When I started working at Blimp a year ago, we were about to go into the process of refactoring the code and core functionalities. It was the perfect opportunity to introduce new client-side technologies as well as things Gio and José learned from the first Blimp launch and things I learned from my previous startup experiences.
After that first re-write our stack consisted of:
- Sass with Compass.
- Backbone to organize and structure our code.
- Commonjs Modules to separate logic using Stitch in a custom node script.
- Eco for client-side templating.
Months later, lots of changes and new features were introduced, so I decided to re-write the front-end again. We wanted to try other alternatives to the libraries and technologies we used before as well as try better implementations for problems we previously solved.
As of now our current front-end stack consists of:
Backbone powers Blimp’s front end. Its lightweight, battle tested, and flexible. To us, the thing that sets Backbone apart from other MV* frameworks and libraries is that it’s not opinionated, so we are able to use different libraries and build new functionality on top of it without having to hack the core functionality.
Handlebars is our template engine of choice because of it’s simplicity and extensibility by way of helpers. We try to make our templates as logic-less as we can, but sometimes we need more functionality so we extend handlebars with Swag.

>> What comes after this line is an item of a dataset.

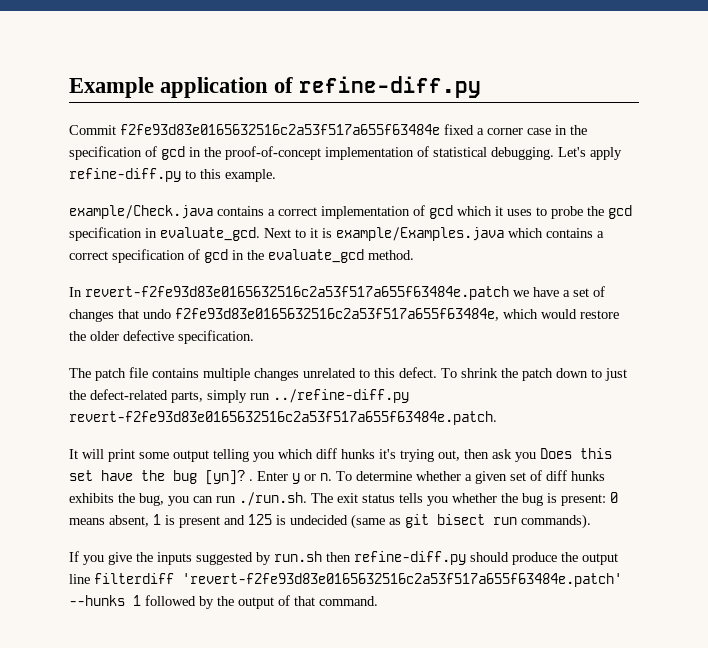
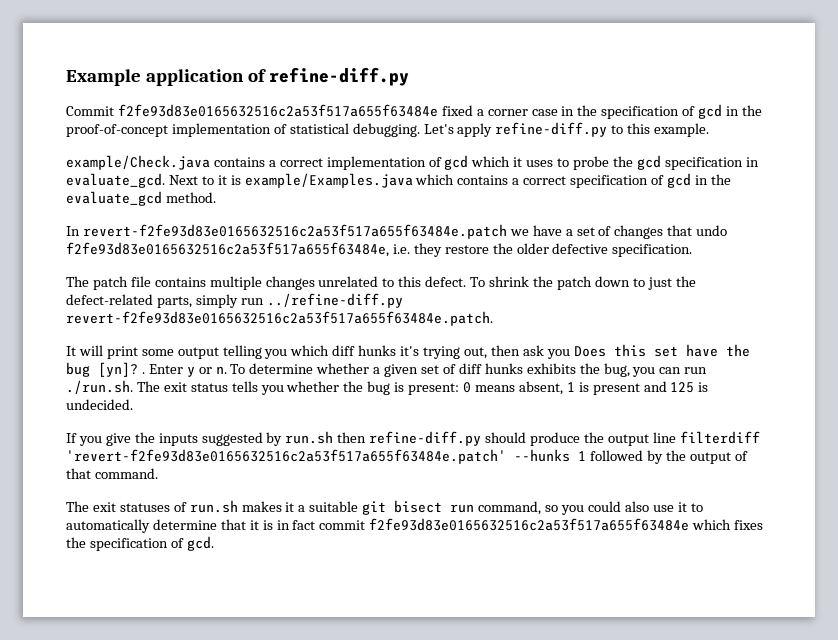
[503,309,577,319] which would -> [392,243,442,257] i.e. they
[290,514,591,529] undecided (same as git bisect run commands). -> [66,399,133,410] undecided.
(378, 601) none -> [66,500,703,515] [66,518,764,533] [66,536,214,551] // The exit statuses of run.sh makes it a suitable git bisect run command, so you could also use it to automatically determine that it is in fact commit f2fe93d83e0165632516c2a53f517a655f63484e which fixes the specification of gcd.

In order to keep things clean and organized we separate our logic into modules. We use the commonjs module spec because for us it’s cleaner in comparison to the AMD spec and provides us with the same functionality.
Brunch is probably our most important tool in our front-end tool belt. It watches files for changes and automagically compiles everything and reloads the browser, allowing us to focus on coding instead of compiling. We used the Brunch with Hipsters app skeleton as a base for Blimp’s front-end structure.
Choosing your tech stack is never easy. For us, it was a process of trial and error. But in the end, we found the right tools to move fast and break less.
It’s been great working with Blimp’s front-end and I am very proud of what we’ve been able to accomplish with these technologies. Go ahead sign up and tell us what you think. Feel free to ask further questions about our tech stack on the comments below!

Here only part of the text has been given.